Les avancées des connaissances dans le fonctionnement cérébral pouvaient alors bénéficier aux artistes touchés par de telles pathologies, mais aussi dans d’autres pathologies.

Bibliographie

  • Ohgaki H, Kleihues P. Epidemiology and etiology of gliomas. Acta Neuropathol (Berl) 2005;109(1):93-108.
  • DeAngelis LM. Brain tumors. N Engl J Med 2001 ; 344 (2) :114-23.
  • Schwartzbaum JA, Fisher JL, Aldape KD, Wrensch M. Epidemiology and molecular pathology of glioma. Nat Clin Pract Neurol 2006 ; 2(9) : 494-503 ; quiz 1 p following 16.

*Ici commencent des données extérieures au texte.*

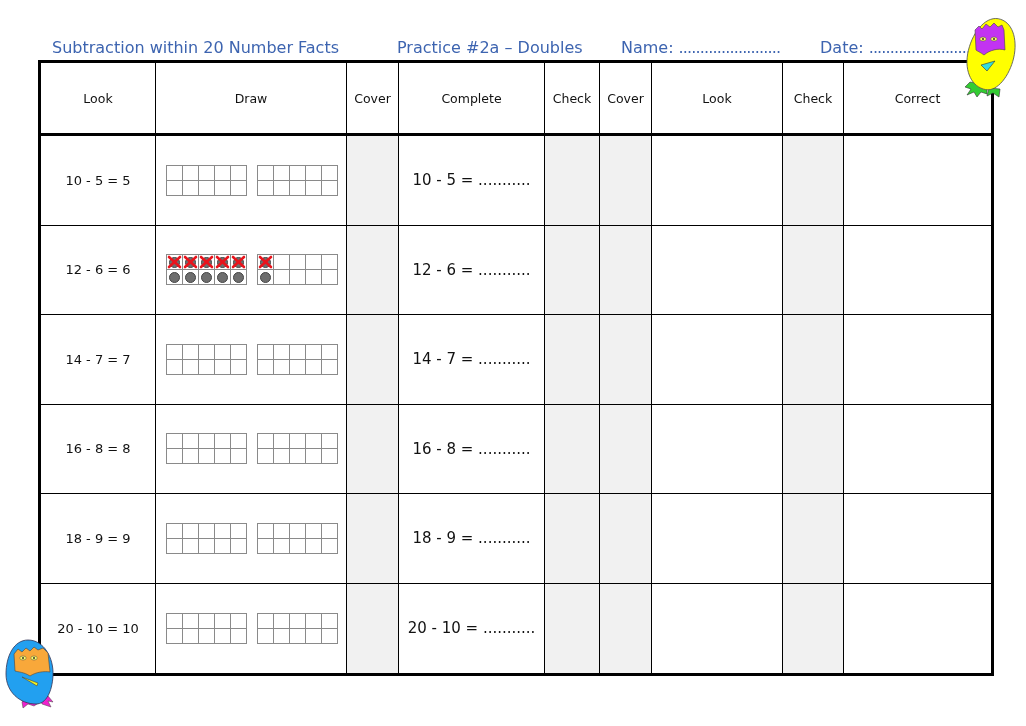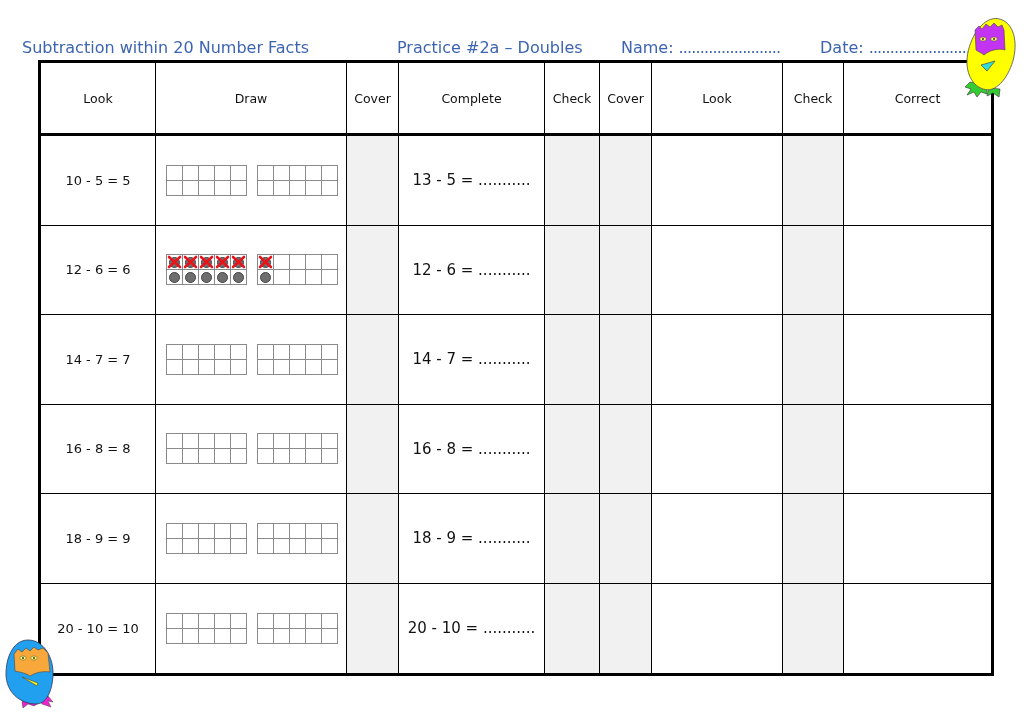"Subtraction within 20 Number Facts" #hdr-title { left: 22px -> 52px }
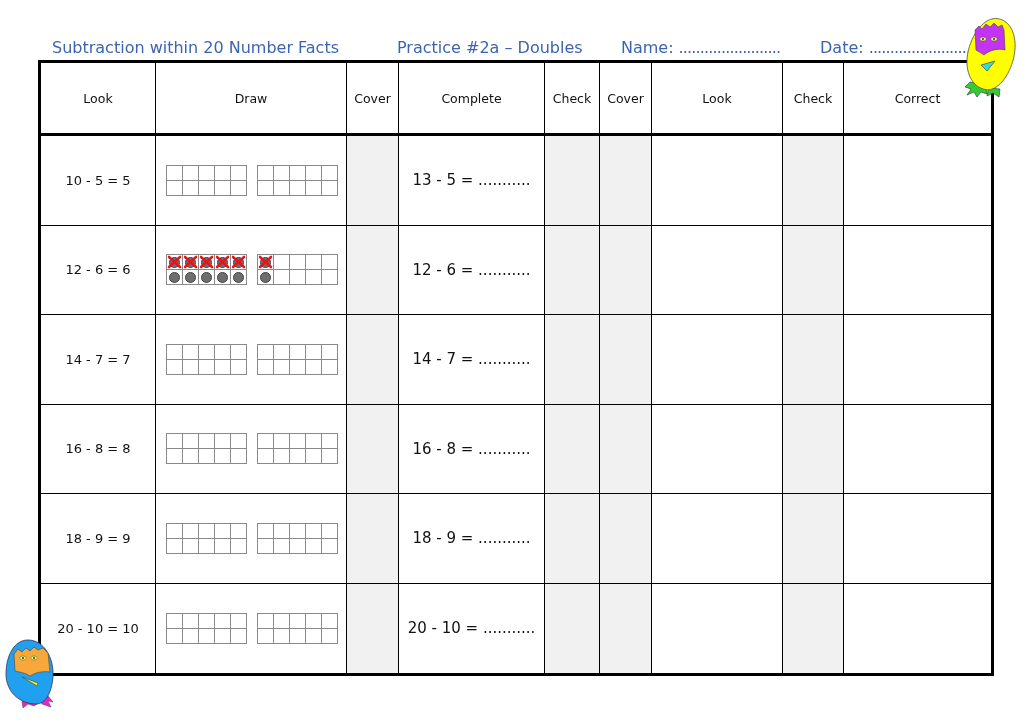"13 - 5 = ..........." span.complete-text { text: 13 -> 10 }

  • Hoang-Xuan K, Sanson M, Delattre JY. Biologie des gliomes : acquis et perspectives cliniques. Médecine/Sciences 1999;15:1075-7.
  • Marianne Labussière thèse  biologie, impact du fractionnement du traitement sur les propriétés radiosensibilisantes du bortezomib sur deux modèles de gliomes malin humain.  2008
  • Duffau H. Nouveautés thérapeutiques chirurgicales dans les gliomes diffus de bas grade : cartographie cérébrale, hodotopie et neuroplasticité. Bulletin de l'Académie de Médecine, Janvier N°1. 2011
  • Duffau H. — Surgery of gliomas in eloquent areas: from brain hodotopy and plasticity to « functional neurooncology ». Neurosurg. Focus., 2010, 28, 2.